***** Record set *****

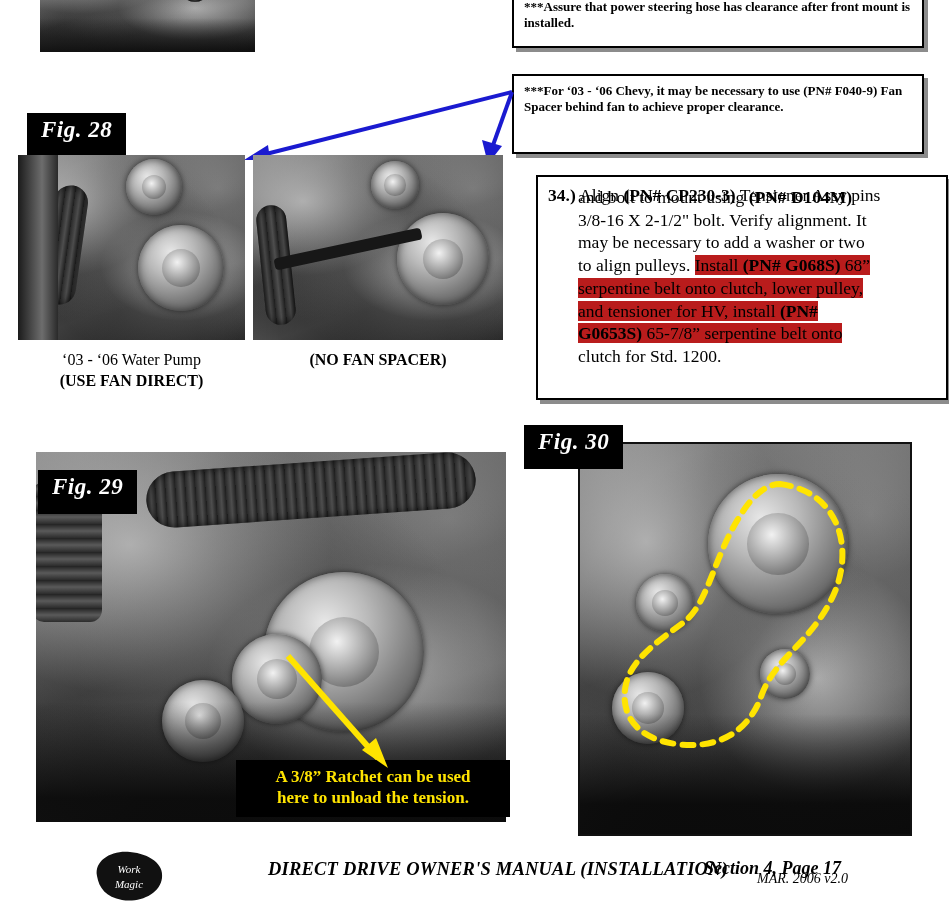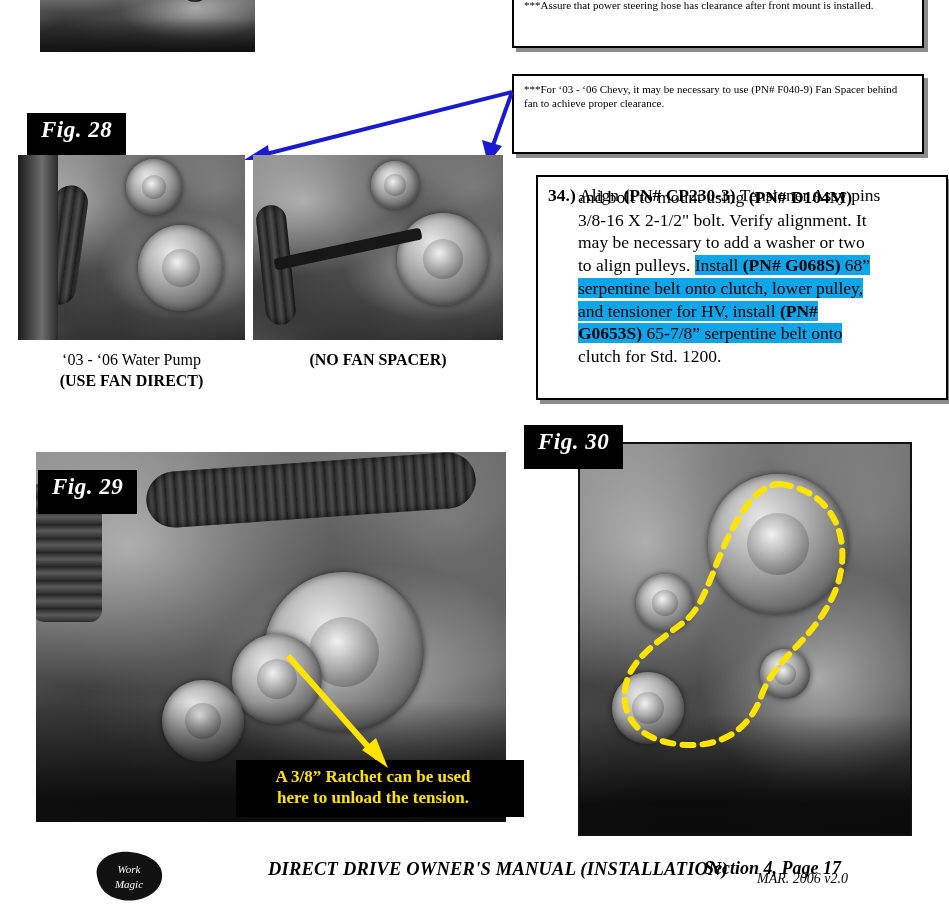--- a/index.html
+++ b/index.html
@@ -80,9 +80,9 @@
   .callout p {
     margin: 0;
     font-family: "Liberation Serif", serif;
-    font-size: 11px;
+    font-size: 13px;
     line-height: 1.24;
-    font-weight: normal;
+    font-weight: bold;
   }
   .callout.step p {
     font-weight: normal;

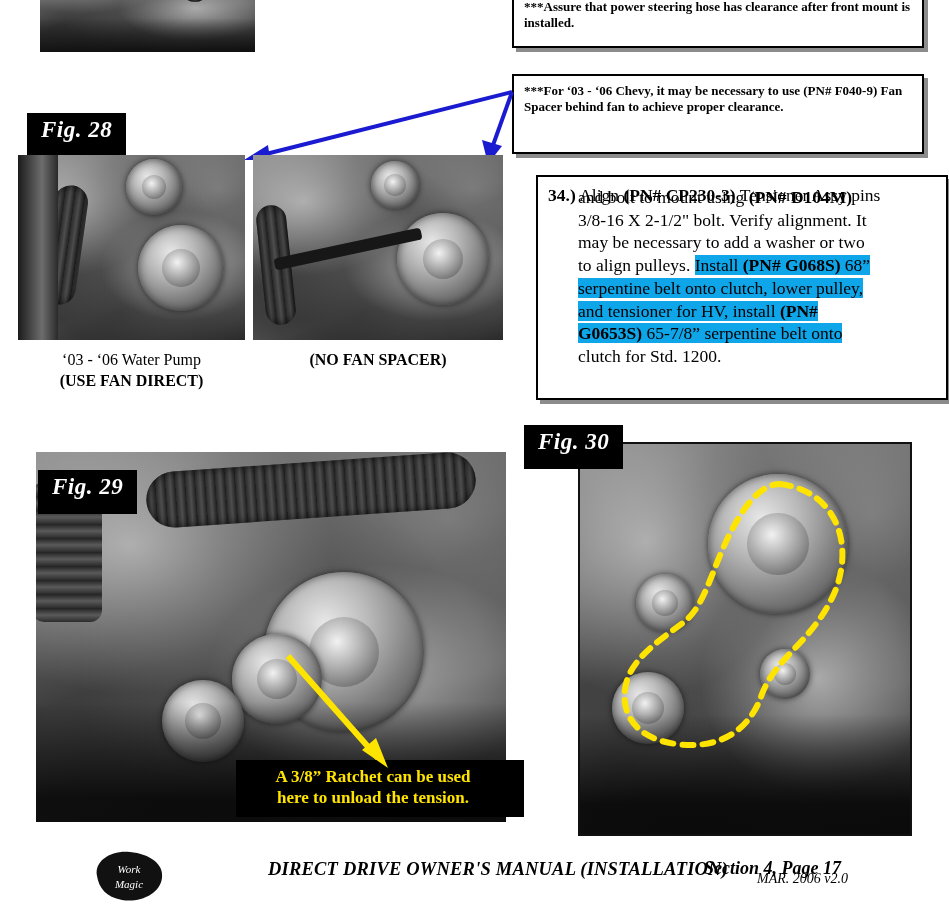--- a/index.html
+++ b/index.html
@@ -90,7 +90,7 @@
     line-height: 1.30;
     text-indent: 0;
   }
-  .hl { background: #0ea5e9; }
+  .hl { background: #b91c1c; }
   .bld { font-weight: bold; }
   .stepnum { font-weight: bold; }
   .steptext { display: block; padding-left: 30px; margin-top: -21px; }

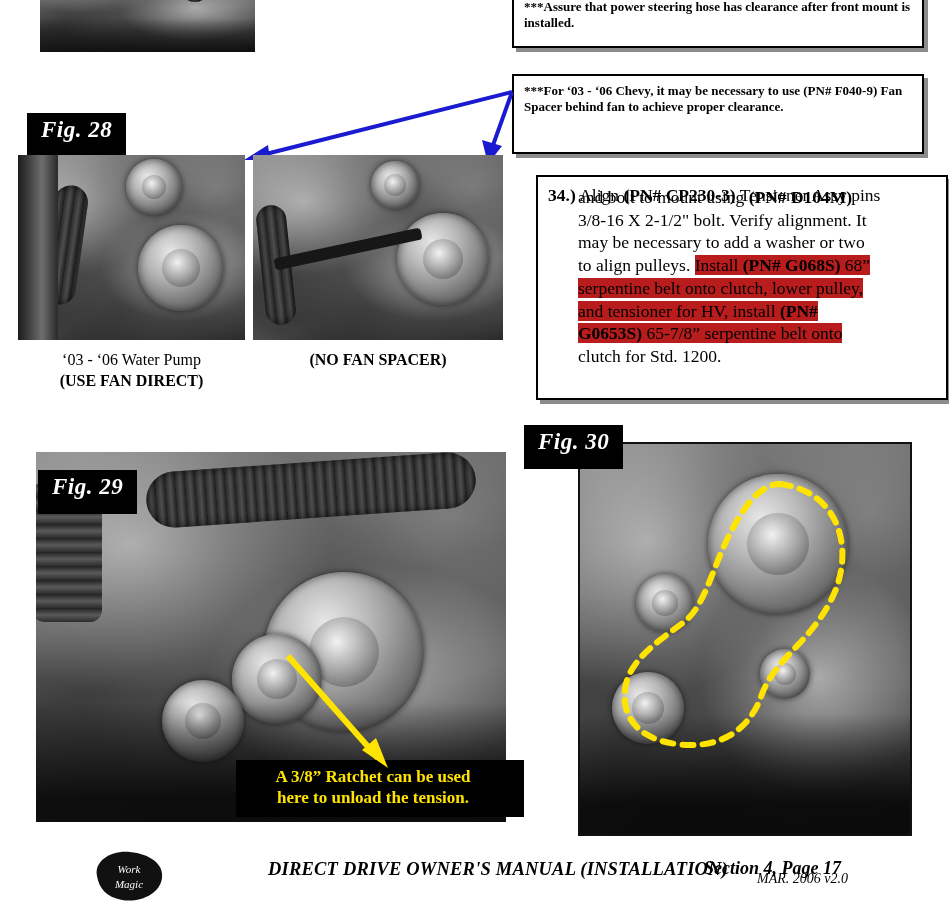--- a/index.html
+++ b/index.html
@@ -114,7 +114,7 @@
     font-weight: bold;
     font-size: 17px;
     line-height: 1.25;
-    padding: 6px 24px 8px 10px;
+    padding: 6px 10px 8px 10px;
     text-align: center;
   }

*****

Problem requirements:
Search the data for "height". Copy every matching line.

Task result:
     line-height: 1.24;
     line-height: 1.30;
     line-height: 1.25;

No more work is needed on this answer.